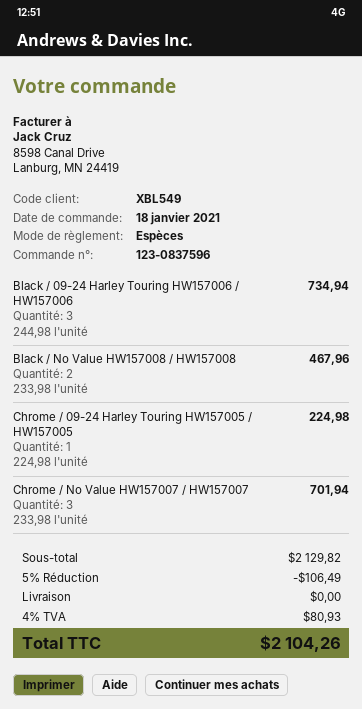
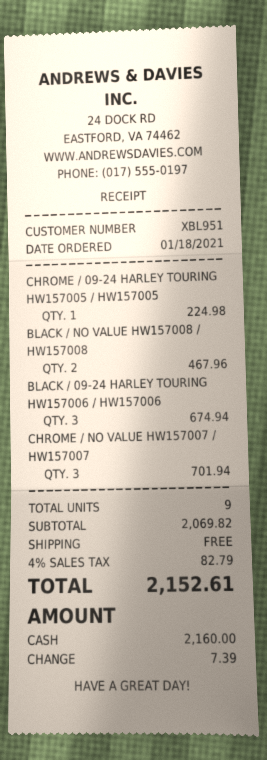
customer number: XBL549 -> XBL951
Black / 09-24 Harley Touring HW157006 / HW157006: 3 for 734.94 -> 3 for 674.94
subtotal: 2129.82 -> 2069.82
discount: 5% = 106.49 -> none
tax: 4% = 80.93 -> 4% = 82.79
total: 2104.26 -> 2152.61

..........

**INSTRUCTIONS TO FOLLOW**
In the records above, find the line containing "subtotal: 2129.82 -> 2069.82"; please retype it and every line after it through the last line, exactly and with nothing else.

**YOUR RESPONSE**
subtotal: 2129.82 -> 2069.82
discount: 5% = 106.49 -> none
tax: 4% = 80.93 -> 4% = 82.79
total: 2104.26 -> 2152.61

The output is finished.